Obeah is associated with both benign and malign magic, charms, luck, and with mysticism in general. In some Caribbean nations Obeah refers to African diasporic folk religions; in other areas, Christians may include elements of Obeah in their religion. Obeah is often associated with the Spiritual Baptist church.

Origins

In Jamaica, slaves from different areas of Africa were brought into contact, creating some conflicts between those who practiced varying African religions. Those of West African Ashanti descent, who called their priests "Myal men" (also spelled Mial men), used the Ashanti term "Obi" or "Obeah" -- meaning "sorcery" -- to describe the practices of slaves of Central African descent. Thus those who worked in a Congo form of folk religion were called "Obeah men" or "sorcerers." Obeah also came to mean any physical object, such as a talisman or charm, that was used for evil magical purposes. However, despite its fearsome reputation, Obeah, like any other form of folk religion and folk magic, contains many traditions for healing, helping, and bringing about luck in love and money.

Distribution

Obeah is found primarily in English speaking former British colonies. It is a blend of West African traditional practices and rituals with the beliefs (primarily Christian) that were taught to the African slaves by their European captors.

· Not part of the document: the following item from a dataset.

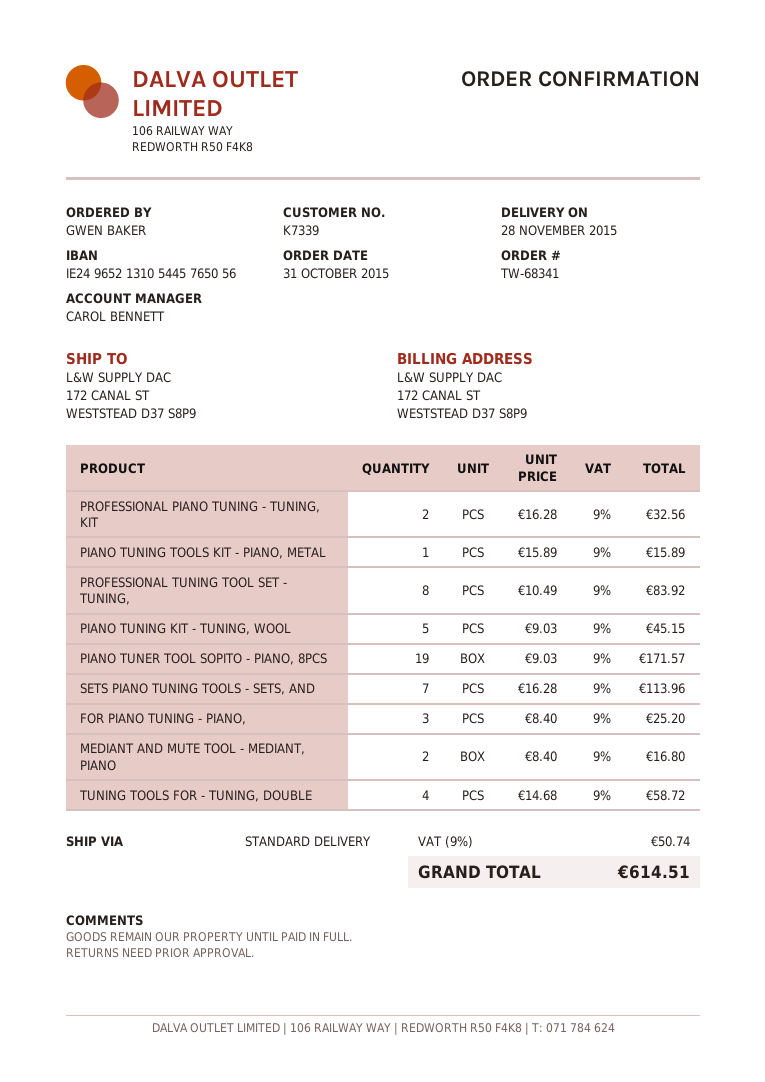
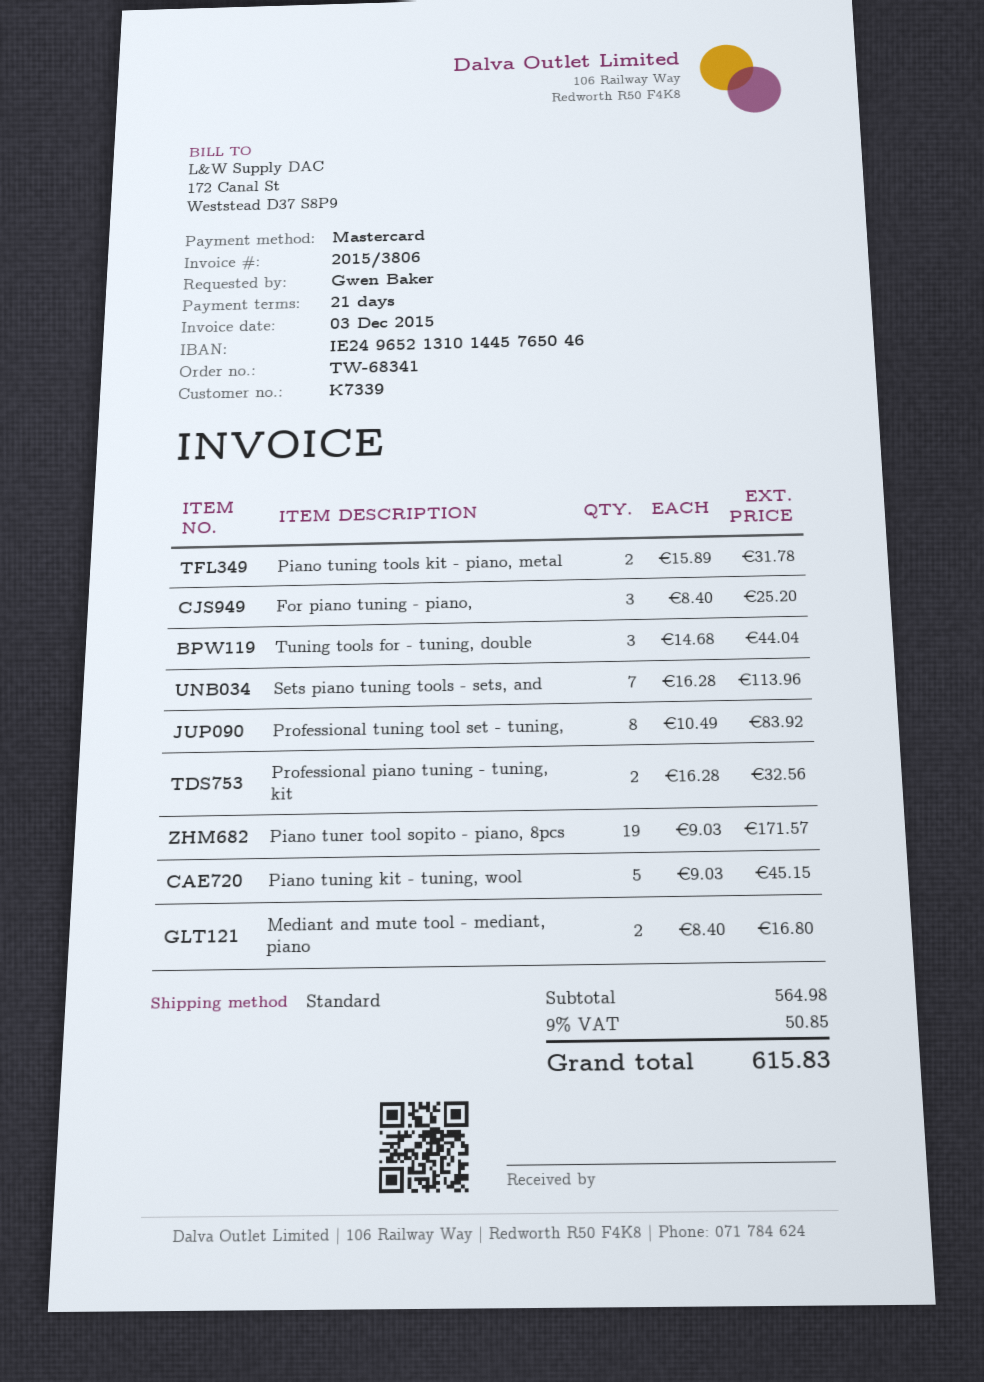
bank account: IE24965213105445765056 -> IE24965213101445765046
PIANO TUNING TOOLS KIT - PIANO, METAL: 1 x 15.89 = 15.89 -> 2 x 15.89 = 31.78
TUNING TOOLS FOR - TUNING, DOUBLE: 4 x 14.68 = 58.72 -> 3 x 14.68 = 44.04
tax: 9% = 50.74 -> 9% = 50.85
total: 614.51 -> 615.83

Obeah bears some similarity to Voodoo which is found in former French colonies and Santeria which is found in former Spanish and Dutch colonies. All of these practices have a blend of African and European myths and beliefs regarding spiritual and mystical unknowns.

History

During the mid 19th century the appearance of a comet in the sky became the focal point of an outbreak of religious fanaticism and Christian millennarianism among the Myal men of Jamaica. Spiritualism was at that time sweeping the English-speaking nations as well, and it readily appealed to those in the Afro-Carbbean diaspora, as spirit contact, especially with the dead, is an essential part of many African religions.

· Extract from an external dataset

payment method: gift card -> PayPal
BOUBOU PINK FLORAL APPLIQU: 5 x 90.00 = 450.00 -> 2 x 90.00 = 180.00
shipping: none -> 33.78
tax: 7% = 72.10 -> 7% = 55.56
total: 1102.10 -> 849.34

During the conflict between Myal and Obeah, the Myal men positioned themselves as the "good" opponents to "evil" Obeah. They claimed that Obeah men stole people's shadows, and they set themselves up as the helpers of those who wished to have their shadows restored. Myal men contacted spirits in order to expose the evil works they ascribed to the Obeah men, and led public parades which resulted in crowd-hysteria that engendered violent antagonism against Obeah men. The public "discovery" of buried Obeah charms, presumed to be of evil intent, led on more than one occasion to violence against the rival Obeah men.

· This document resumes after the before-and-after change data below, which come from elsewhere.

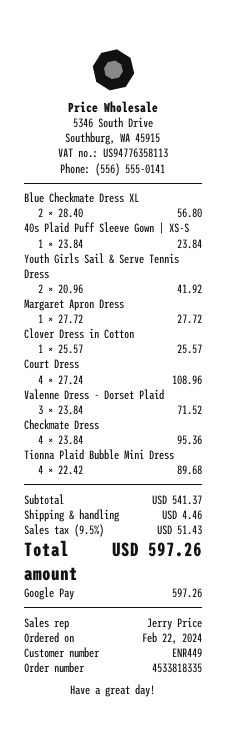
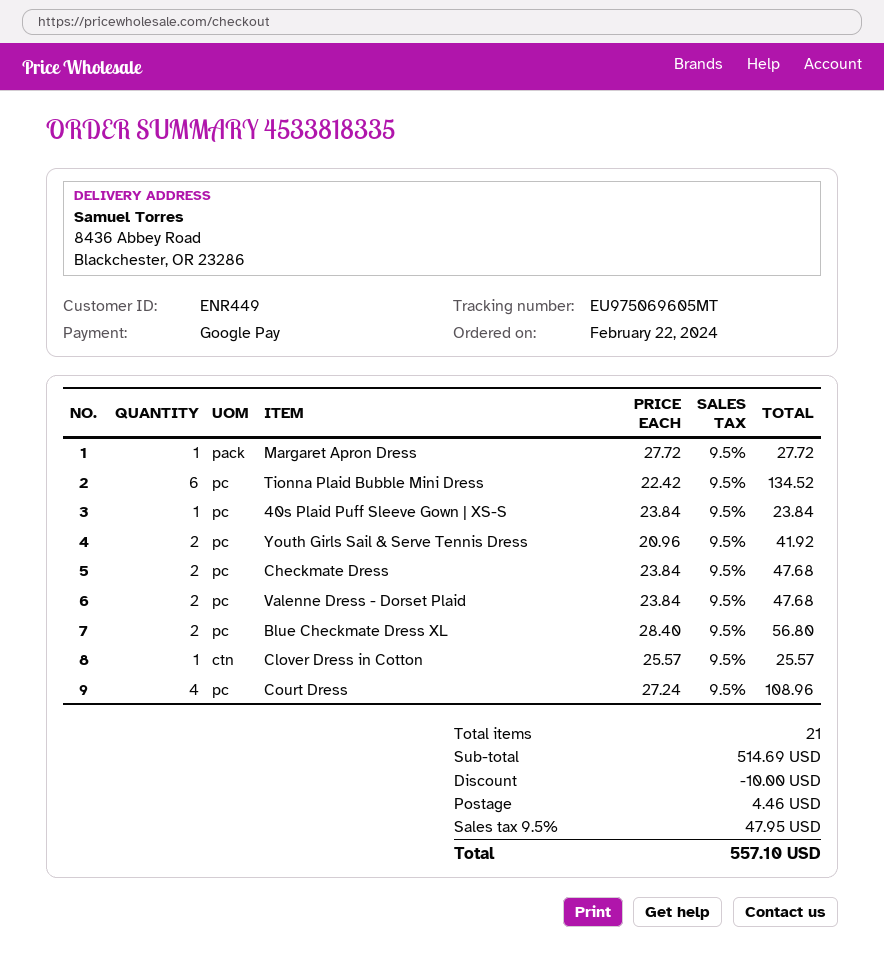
Valenne Dress - Dorset Plaid: 3 x 23.84 = 71.52 -> 2 x 23.84 = 47.68
Checkmate Dress: 4 x 23.84 = 95.36 -> 2 x 23.84 = 47.68
Tionna Plaid Bubble Mini Dress: 4 x 22.42 = 89.68 -> 6 x 22.42 = 134.52
subtotal: 541.37 -> 514.69
discount: none -> 10.00
tax: 9.5% = 51.43 -> 9.5% = 47.95
total: 597.26 -> 557.10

Laws were passed that limited both Obeah and Myal traditions, but due to the outrages perpetrated by the mobs of Myalists, the British government of Jamaica sent many Myal men to prison, and this, along with the failure of their millennialist Christian prophesies, resulted in a lessening influence for Myalism, while Obeah remained a vital form of folk magic in Jamaica. By the early 20th century, Myalism was considered a thing of the past, and Obeah dominated.

Obeah in Trinidad and Tobago

One aspect of Obeah with which many visitors to Trinidad & Tobago are familiar (although they may not fully comprehend it) is the Mocko-Jumbie, or stilt dancer.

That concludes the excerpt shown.